◆ About this exercise ◆
Here are the records. Write out exactly the lines between the one holding "- 发送邮件至以下地址,指明意图即可:)" and the one holding "ISC © ACCC 2017", inclusive.

◆ Data records ◆
▬▬▬

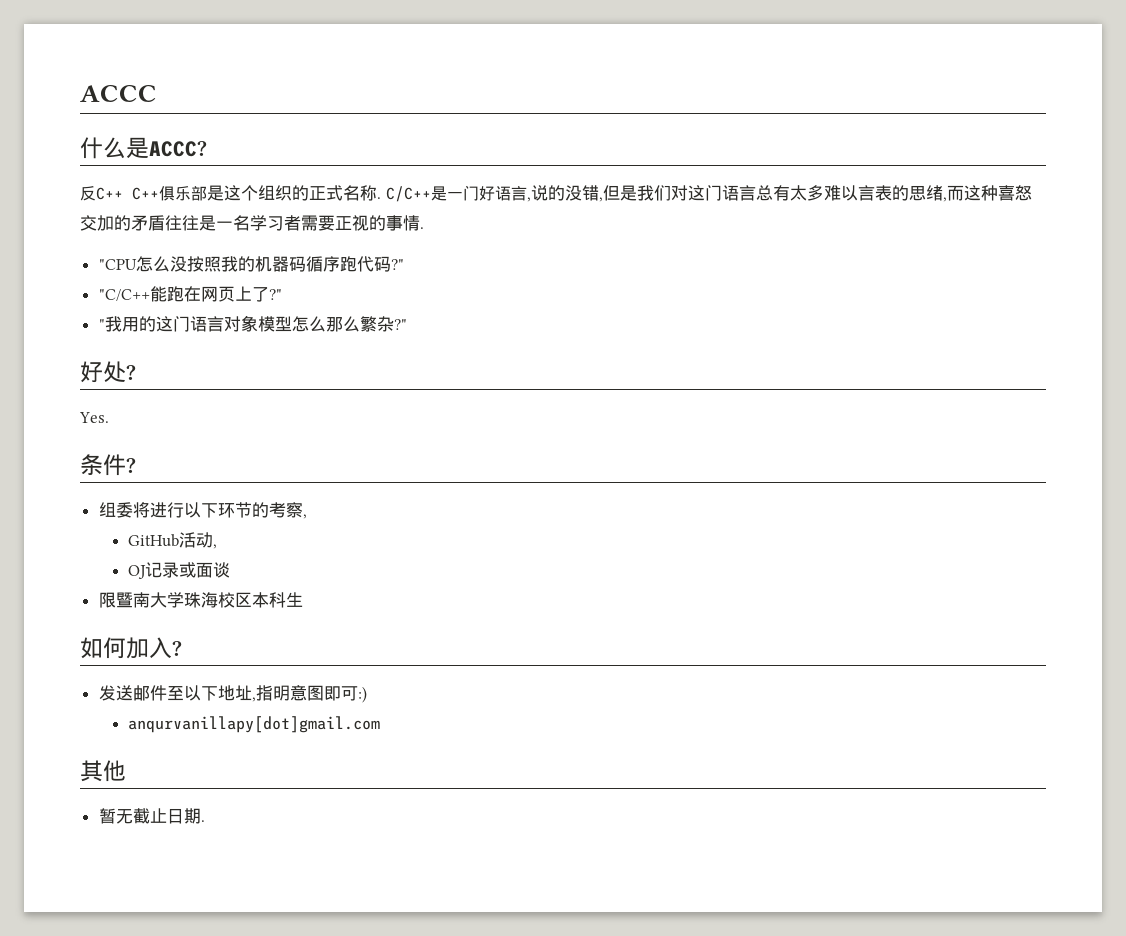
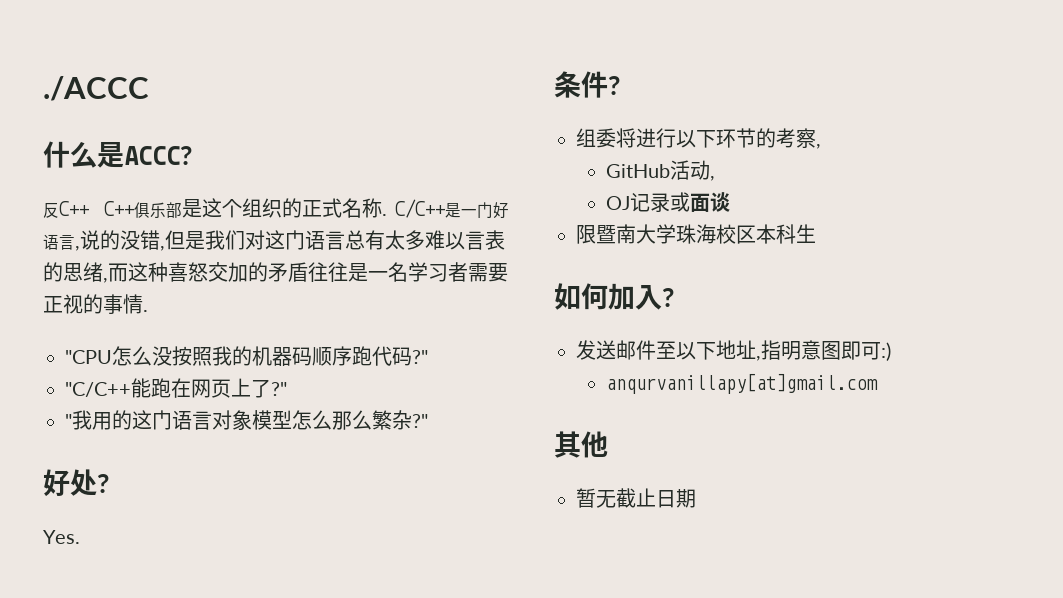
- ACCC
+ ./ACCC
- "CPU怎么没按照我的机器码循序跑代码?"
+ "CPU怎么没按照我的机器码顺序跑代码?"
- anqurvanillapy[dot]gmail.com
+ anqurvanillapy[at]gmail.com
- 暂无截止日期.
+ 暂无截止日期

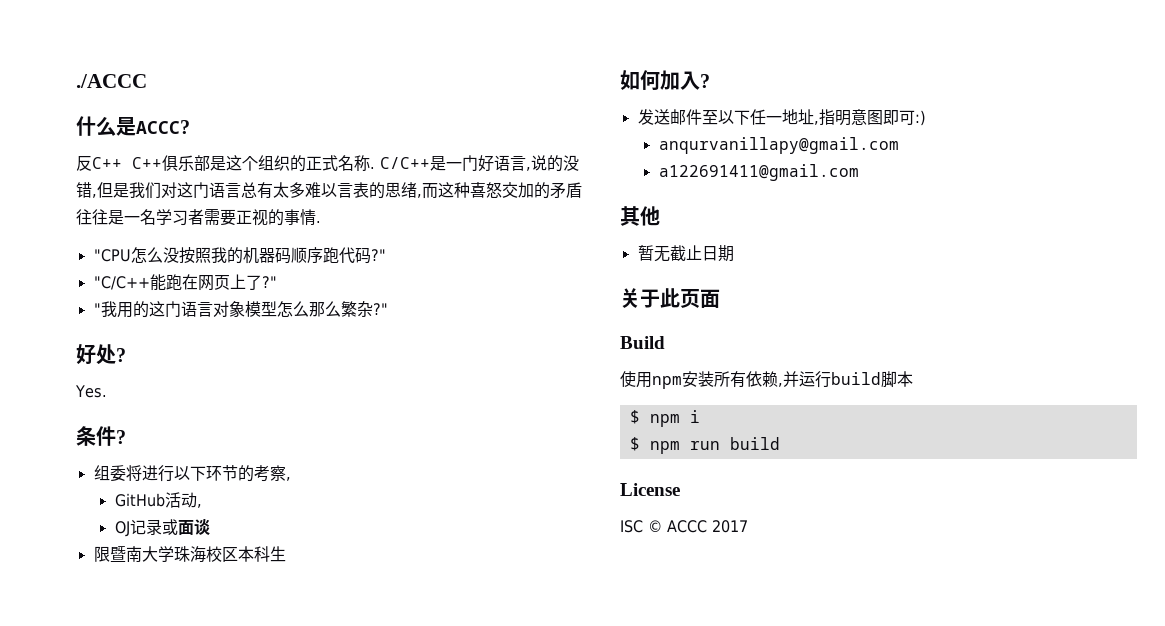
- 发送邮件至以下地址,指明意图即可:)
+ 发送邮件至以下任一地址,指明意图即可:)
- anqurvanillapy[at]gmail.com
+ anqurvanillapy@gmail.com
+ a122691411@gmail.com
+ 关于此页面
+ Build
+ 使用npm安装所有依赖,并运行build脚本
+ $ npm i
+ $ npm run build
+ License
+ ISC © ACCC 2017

▬▬▬

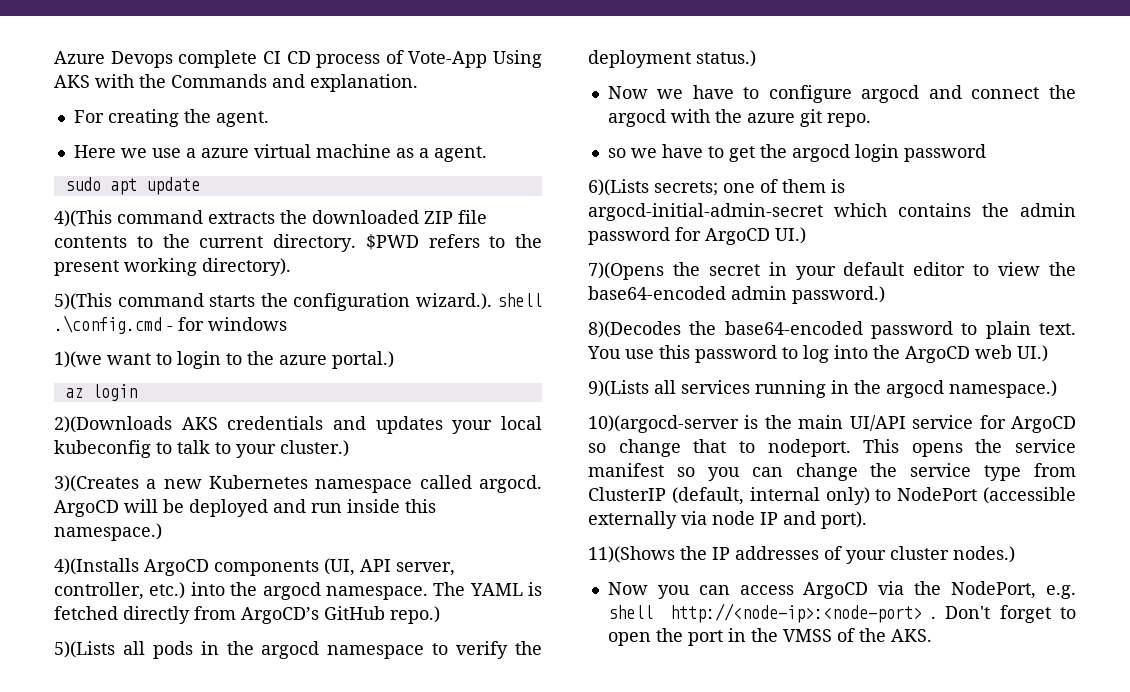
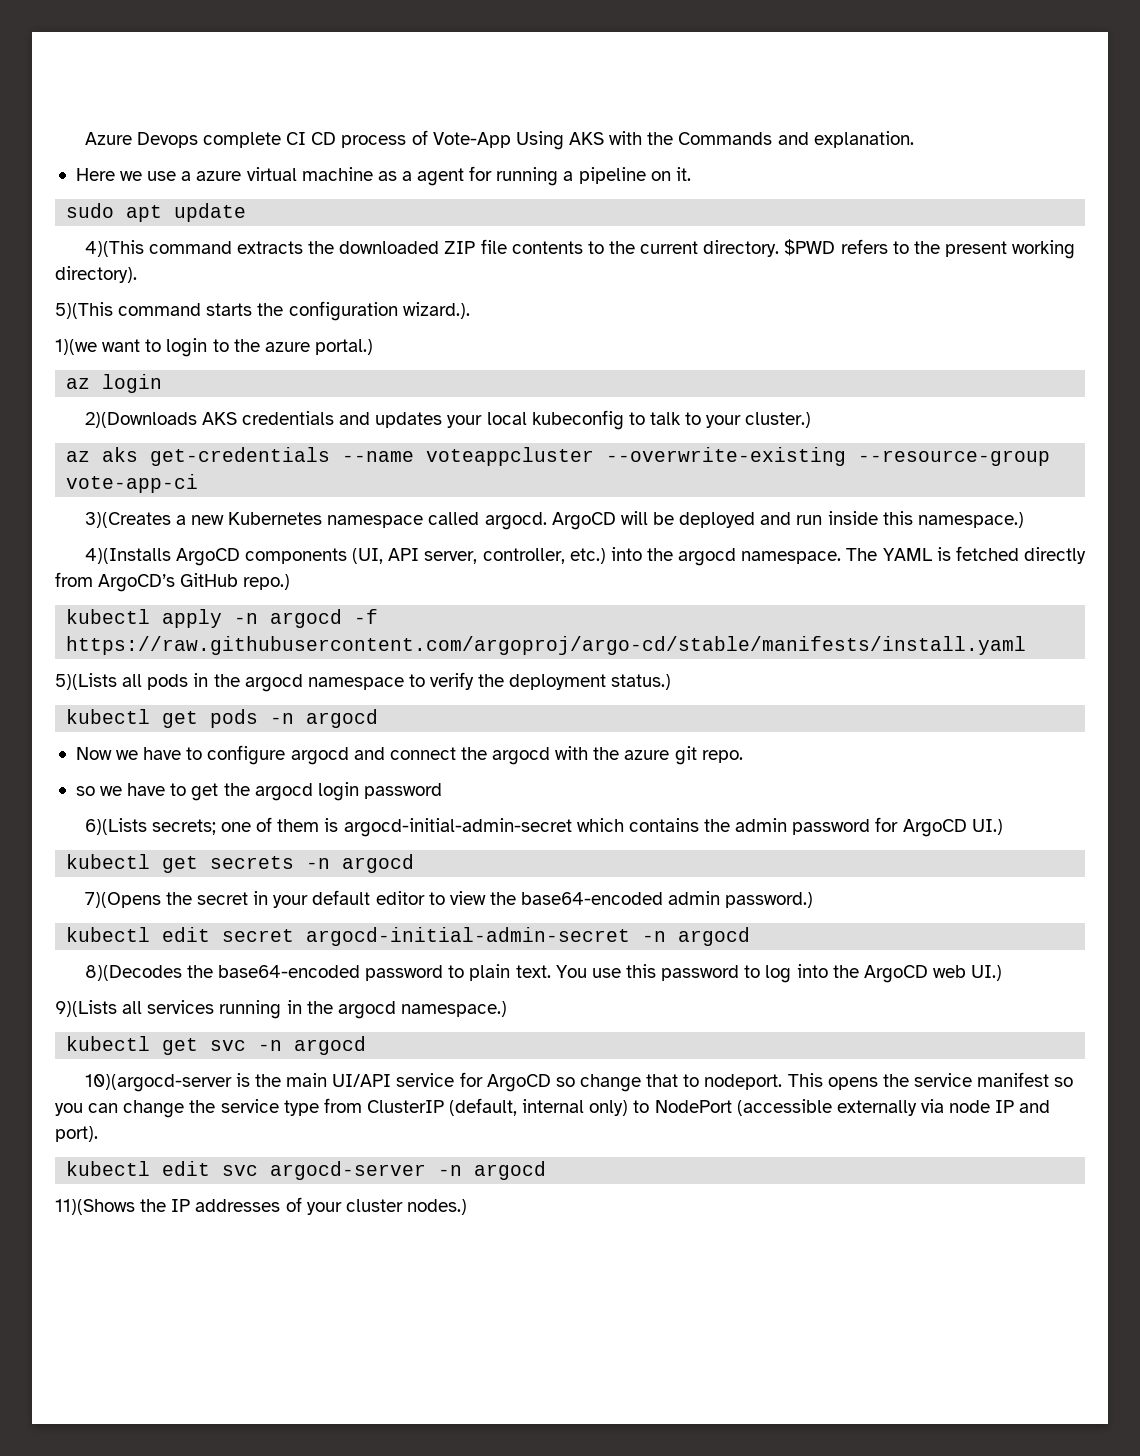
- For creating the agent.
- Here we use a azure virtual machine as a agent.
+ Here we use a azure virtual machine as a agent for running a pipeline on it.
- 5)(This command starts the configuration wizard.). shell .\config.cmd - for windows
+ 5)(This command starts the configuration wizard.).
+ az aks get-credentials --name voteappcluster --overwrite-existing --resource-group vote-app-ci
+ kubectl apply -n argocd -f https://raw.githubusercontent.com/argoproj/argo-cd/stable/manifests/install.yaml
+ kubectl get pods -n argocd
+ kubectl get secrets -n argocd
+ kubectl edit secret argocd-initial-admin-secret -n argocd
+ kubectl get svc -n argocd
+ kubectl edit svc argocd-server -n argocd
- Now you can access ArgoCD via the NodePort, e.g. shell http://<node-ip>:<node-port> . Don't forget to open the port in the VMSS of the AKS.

▬▬▬

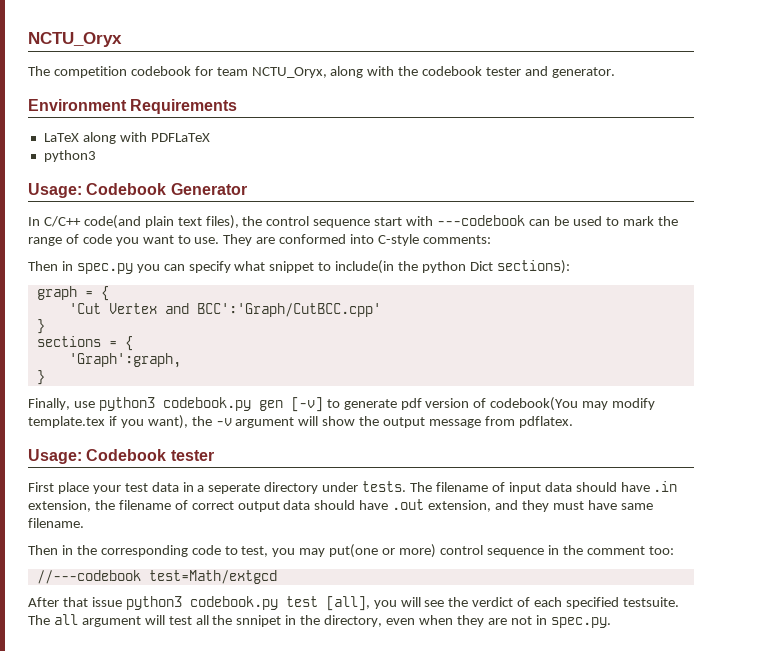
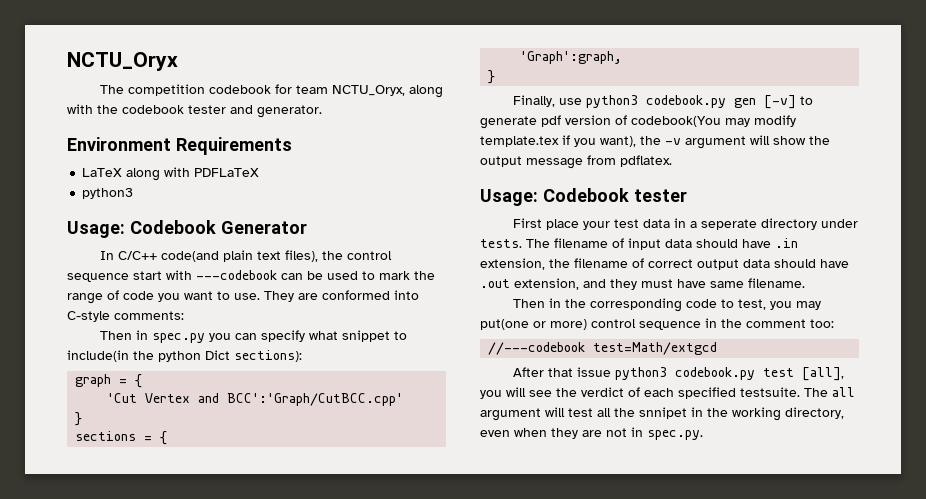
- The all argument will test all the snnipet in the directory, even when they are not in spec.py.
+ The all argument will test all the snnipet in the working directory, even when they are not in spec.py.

▬▬▬

◆ Result of the task ◆
- 发送邮件至以下地址,指明意图即可:)
+ 发送邮件至以下任一地址,指明意图即可:)
- anqurvanillapy[at]gmail.com
+ anqurvanillapy@gmail.com
+ a122691411@gmail.com
+ 关于此页面
+ Build
+ 使用npm安装所有依赖,并运行build脚本
+ $ npm i
+ $ npm run build
+ License
+ ISC © ACCC 2017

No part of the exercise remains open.